At the beginning of The Last of Us: Part I, there is a newspaper that explains how the outbreak started. In the games, it was mostly caused by crops that had fungus on them. People ate food that had enough cordyceps in it to make them sick and lose their minds. The disease is spread by getting bitten by someone who already has it or by breathing in spores from dead infected people that are floating in the air.
In that way, the show is different from the game. The airborne spores that made gas masks necessary are gone, and in their place are tendrils, which, from a visual standpoint, will make your skin crawl. This could be based on the real-life COVID pandemic, where wearing a mask helps slow the spread of the disease.
In An Interview with Collider, the show’s creators, Craig Mazin (Chernobyl) and Neil Druckmann (president of Naughty Dog), said that they tried to make the infection as realistic as possible. Mazin said, “Cordyceps is a fascinating idea, and it is a real thing.” “We wanted to go a little further with that. We tried to make it as real as possible because the more real it is, the more we can relate to the people who are playing around in that space.”

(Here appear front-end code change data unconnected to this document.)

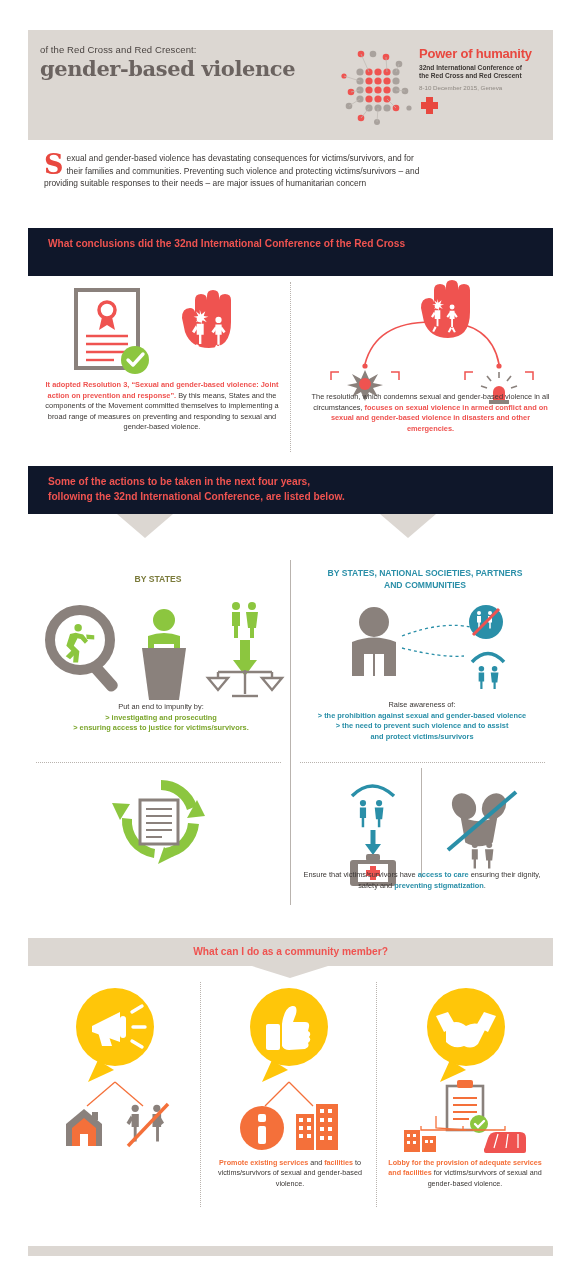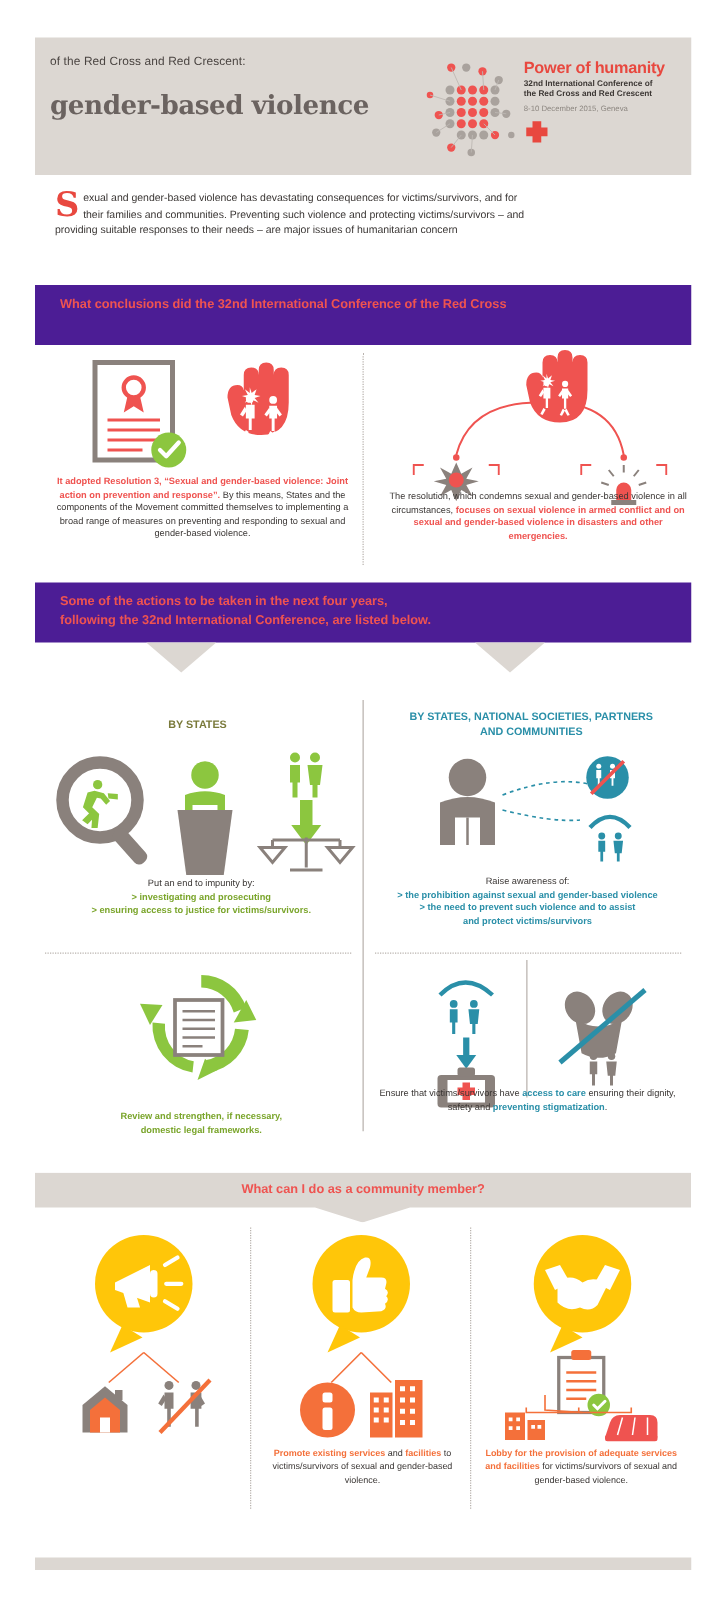"gender-based violence" div.h-main { margin-top: 15px -> 0 }
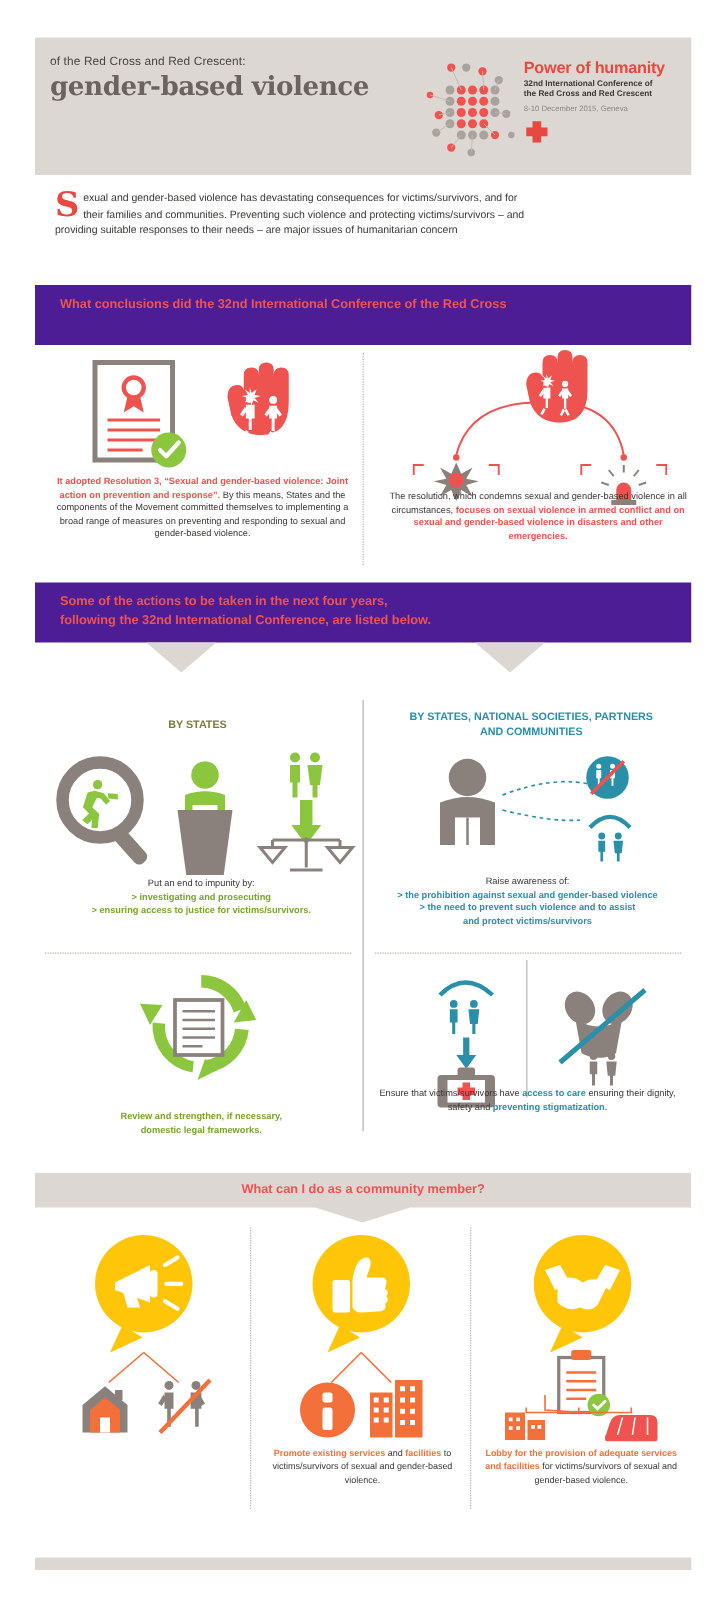"What conclusions did the 32nd" .band { background: #4c1d95 -> #0f172a }
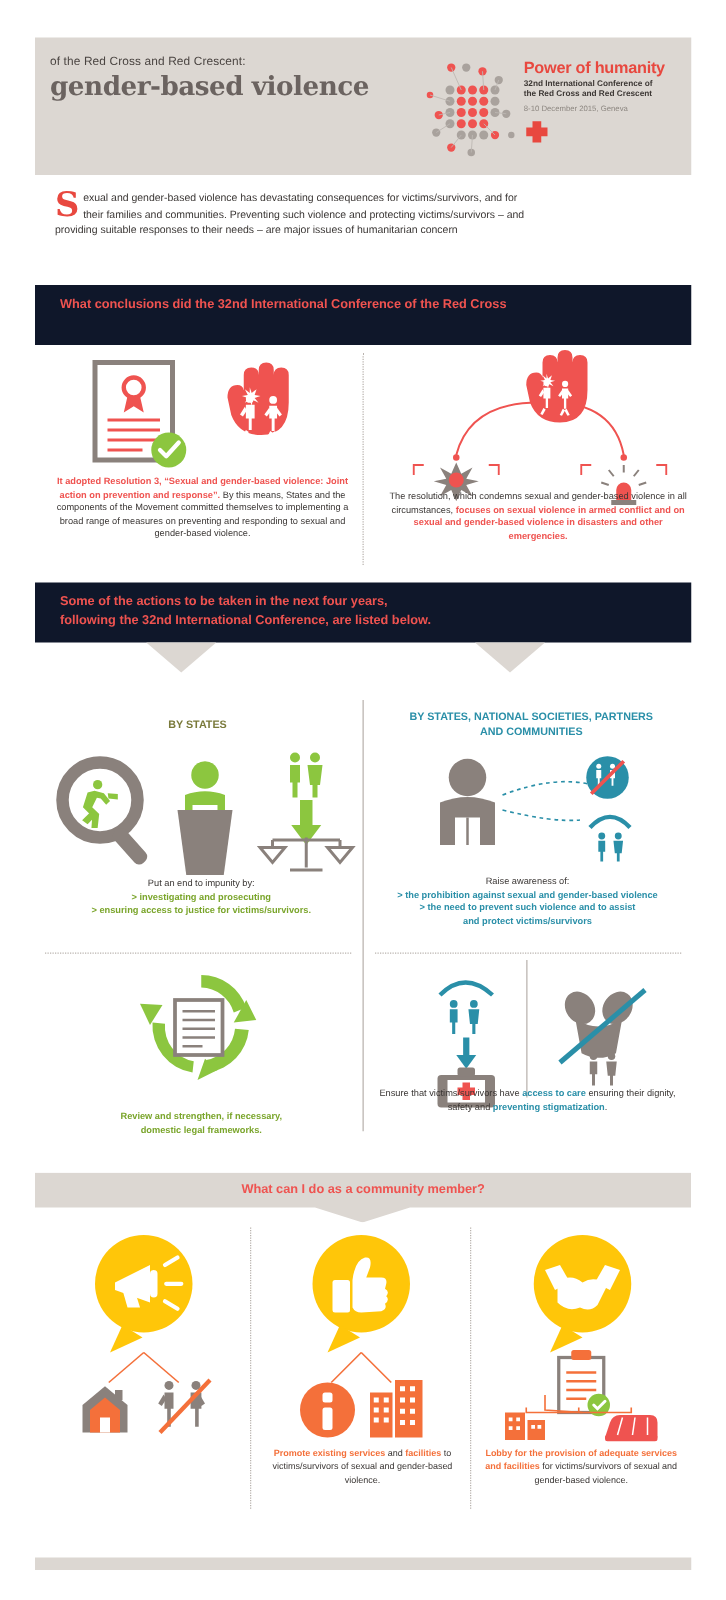"Review and strengthen, if necessary," div.cap { html: <div> <div>Review and strengthen, if necessary,</div> <div>domestic legal frameworks.</div> </div> -> none }
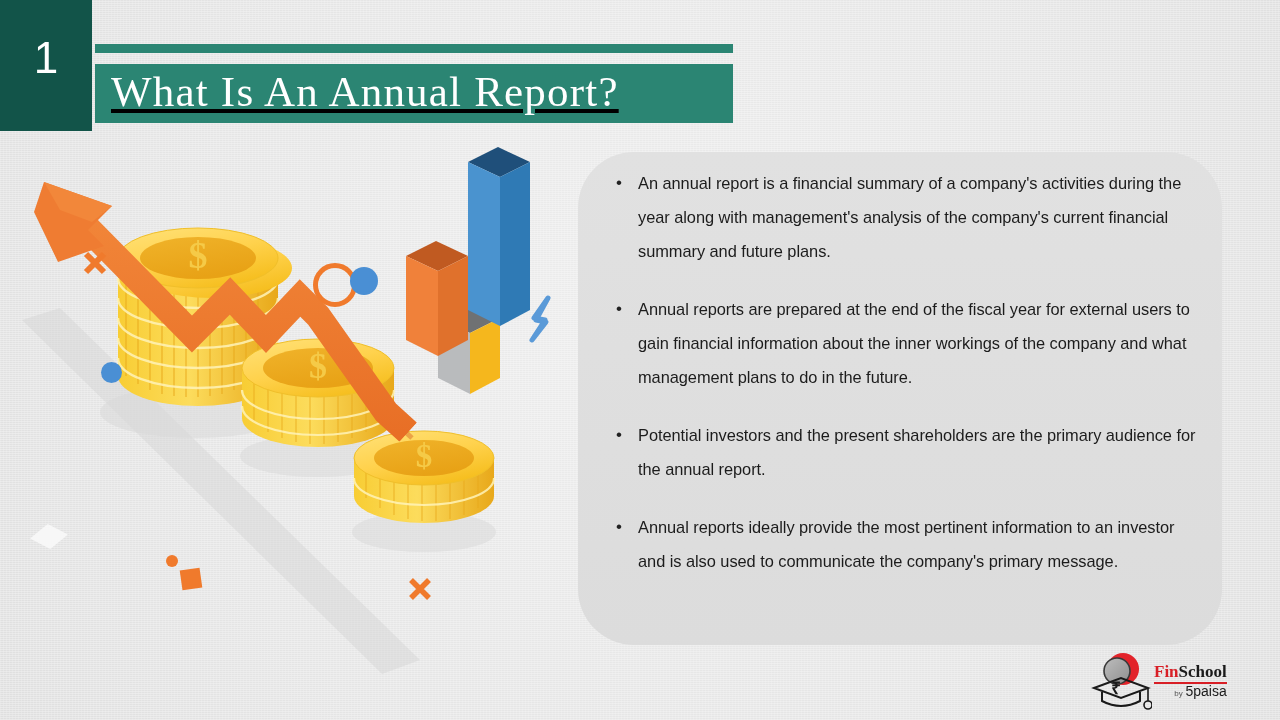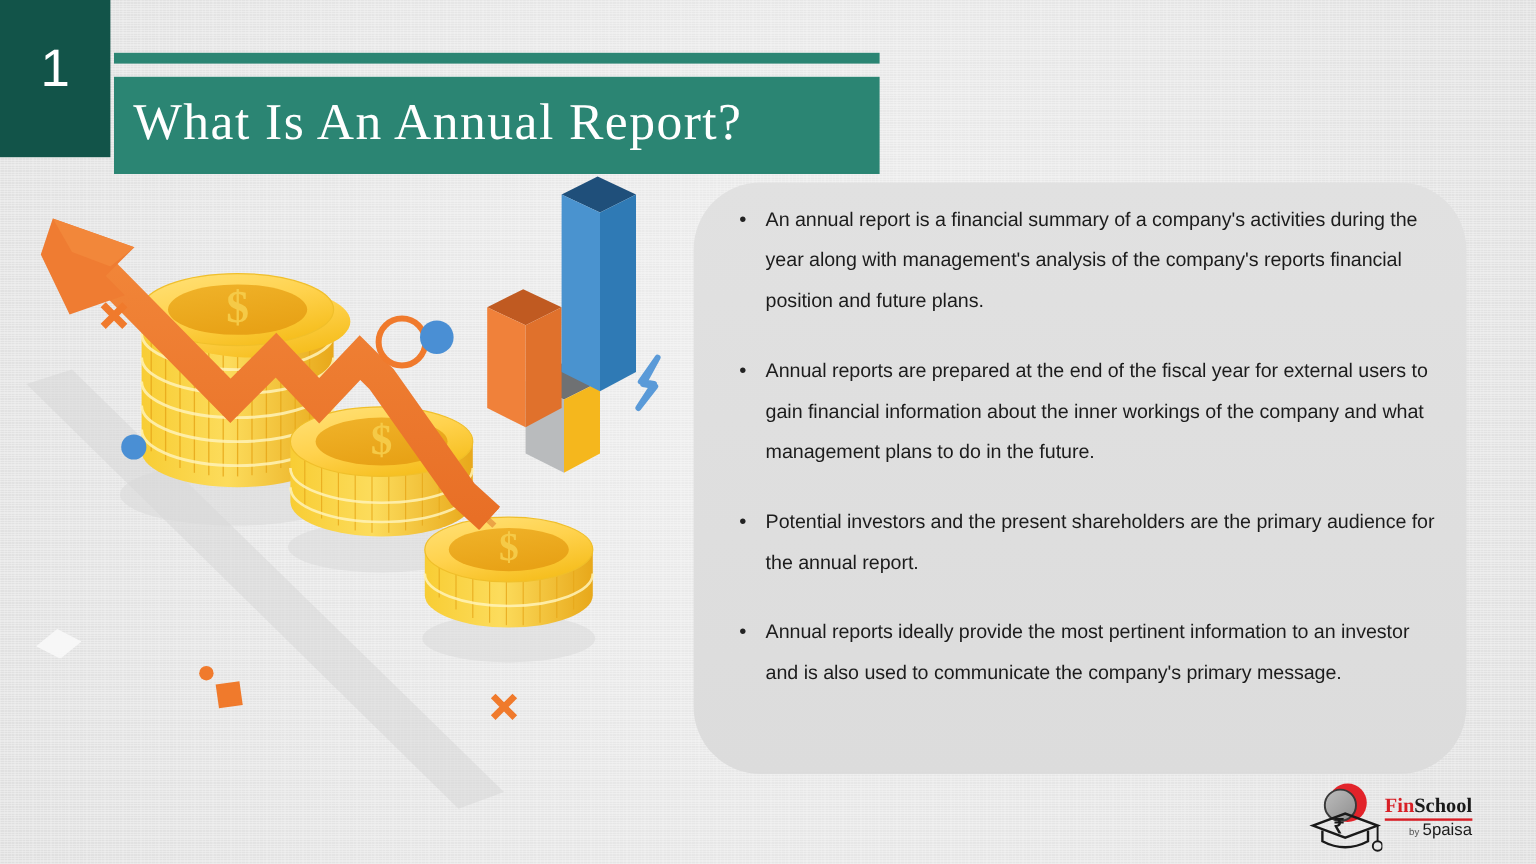"What Is An Annual Report?" .title-bar { height: 81px -> 59px; text-decoration: none -> underline }
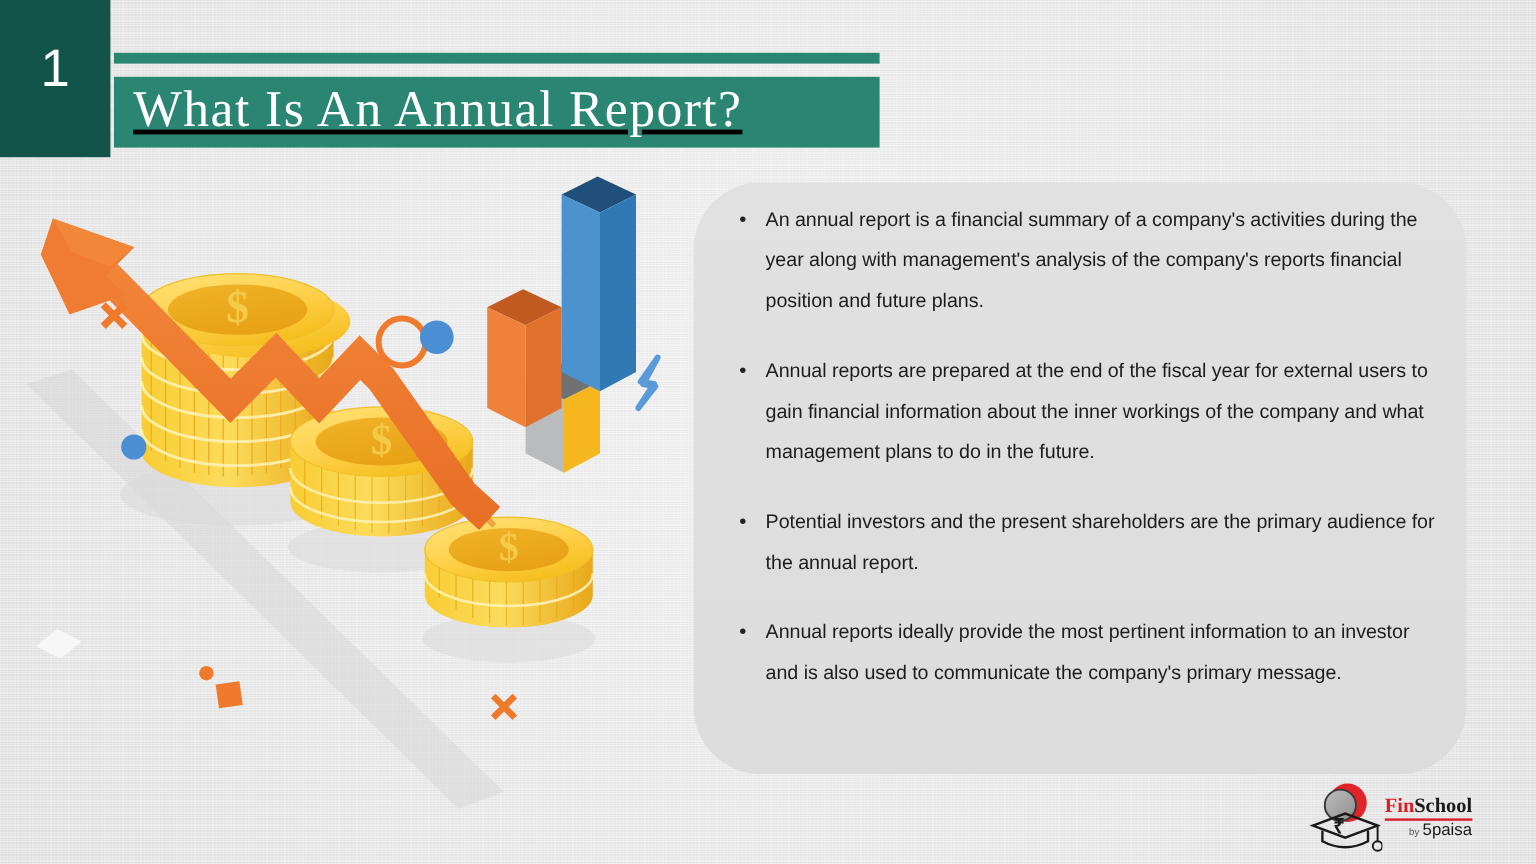"An annual report is a" div.txt { text: reports financial position -> current financial summary }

Druckmann said, “With the most recently infected, we talked a lot about what that vector could look like because we took some things out of the game.” People had to wear gas masks during the game because there were spores in the air, and we decided early on that we didn’t want to do that for the show,” he said. “In the end, those talks brought us to these tendrils.
Then I was thinking about how the infection spreads from one person to another, and how, like fungus, it could grow into a network of connections. It became very scary to think that they were all working together against us, which was a theme I liked that the show developed.
Mazin went on to say that people today know more about pandemics than they did when the game came out in 2013. “It was also important for us to acknowledge that the audience knows more about pandemics now than they did five years ago. “We can’t act like they don’t know anything,” he said. “And in fact, a big part of why this show starts with that scene from the 1960s is to say, ‘Look, there are viral pandemics, and they’re pretty dangerous, but there’s something worse out there.'” Yikes.